Ogilvie’s Syndrome Post-Cesarean: Recognizing a Silent Surgical Threat
Published On: 25 Jun, 2025 1:02 PM | Updated On: 29 Jun, 2025 5:45 PM

Ogilvie’s Syndrome Post-Cesarean: Recognizing a Silent Surgical Threat

Acute colonic pseudo-obstruction (Ogilvie’s syndrome) is a rare but potentially life-threatening postoperative complication, particularly in the post-cesarean setting, where it can mimic benign ileus. The hallmark is rapid and marked colonic dilatation without mechanical obstruction, often progressing to ischemia, necrosis, or even perforation if unrecognized. This case highlights a 28-year-old postpartum patient who developed sudden abdominal distension, bilious vomiting, and sepsis by postoperative day 3. Despite initial conservative management for suspected ileus, deterioration prompted exploratory laparotomy, which revealed necrotic cecum and serosal tears, necessitating ileocolectomy. Histopathology confirmed transmural necrosis, emphasizing the mismatch between clinical-radiologic findings and surgical reality. Recovery was prolonged, with persistent inflammatory markers and later adhesiolysis procedures.

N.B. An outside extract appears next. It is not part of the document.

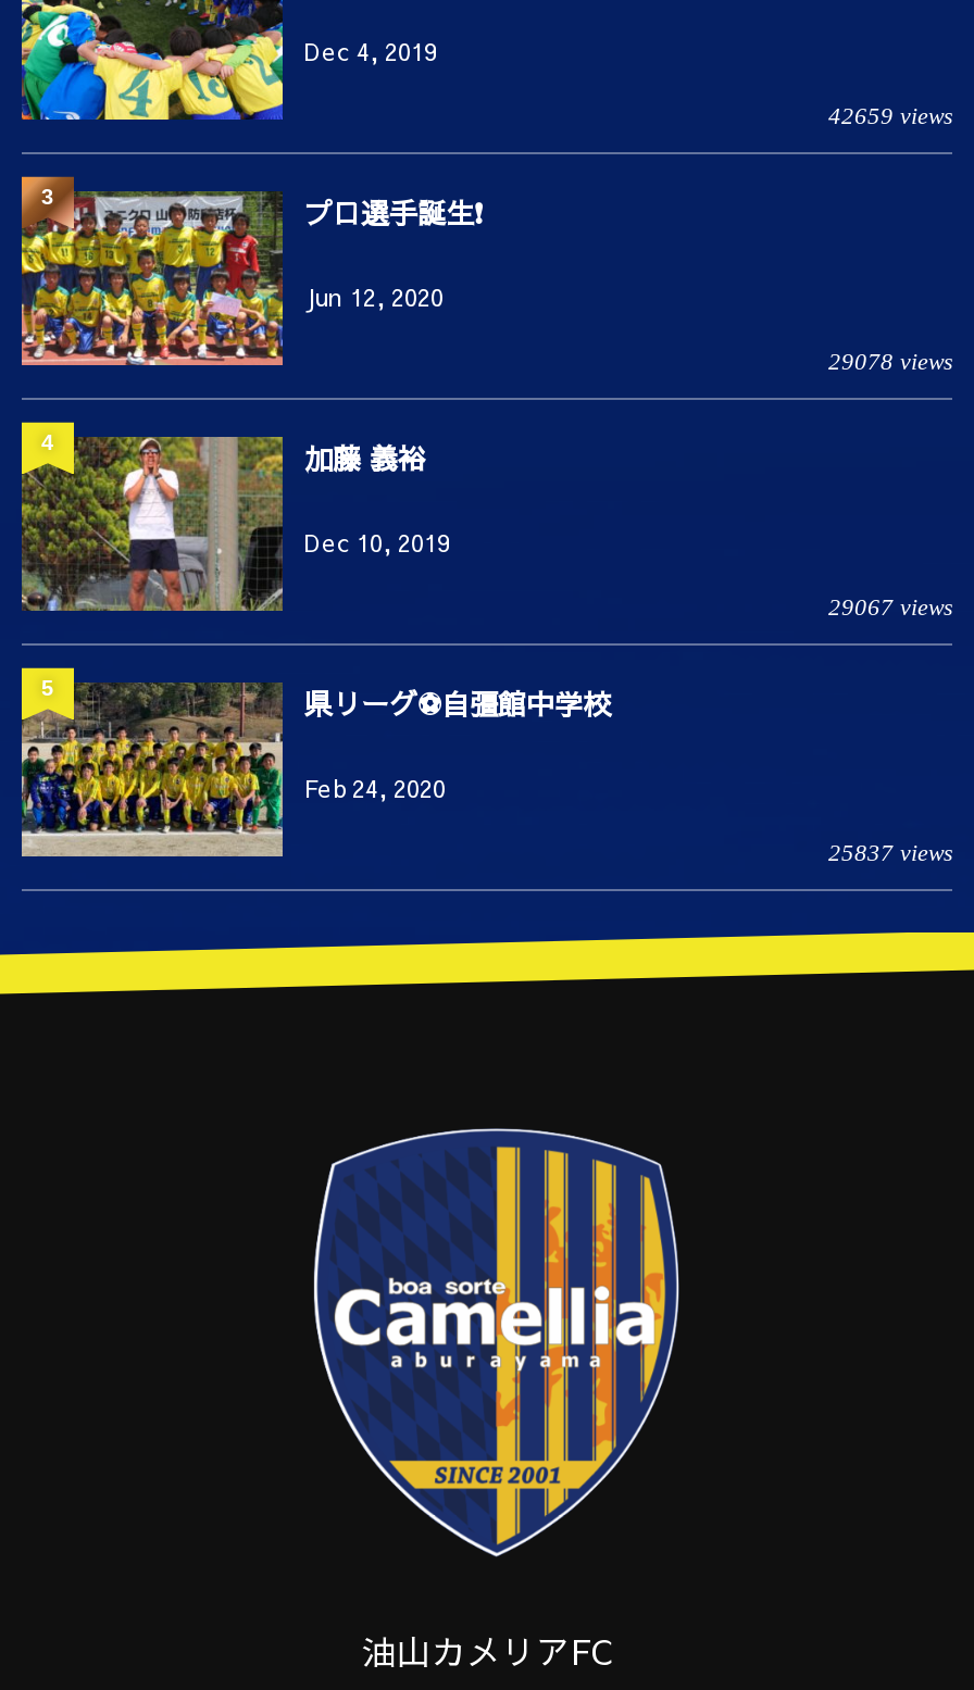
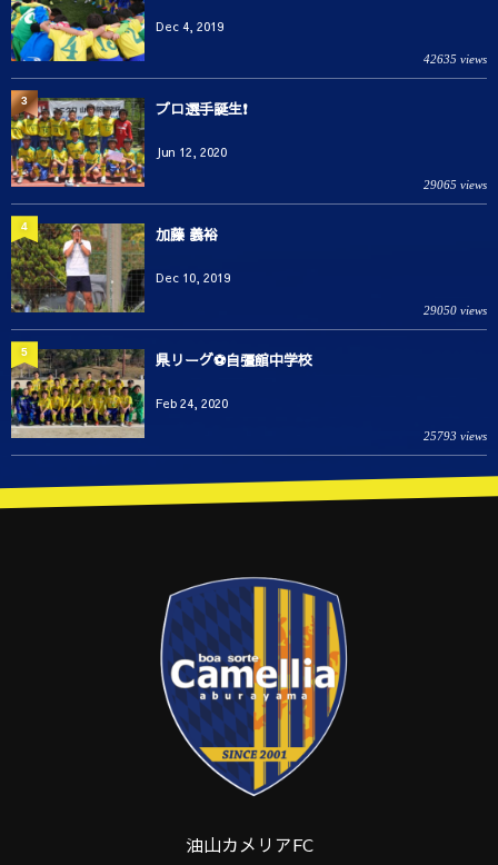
[828,103,952,129] 42659 views -> [424,52,487,66] 42635 views
[828,348,952,374] 29078 views -> [424,178,487,191] 29065 views
[828,594,952,620] 29067 views -> [424,304,487,317] 29050 views
[828,839,952,866] 25837 views -> [424,429,487,443] 25793 views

This case underscores the clinical urgency of distinguishing Ogilvie’s syndrome from simple ileus, especially in the absence of classic obstruction signs. When faced with unresolving pseudo-obstruction symptoms postoperatively, early multidisciplinary intervention, combining clinical vigilance, imaging, and timely surgical exploration, is critical to reduce morbidity and prevent fatal outcomes.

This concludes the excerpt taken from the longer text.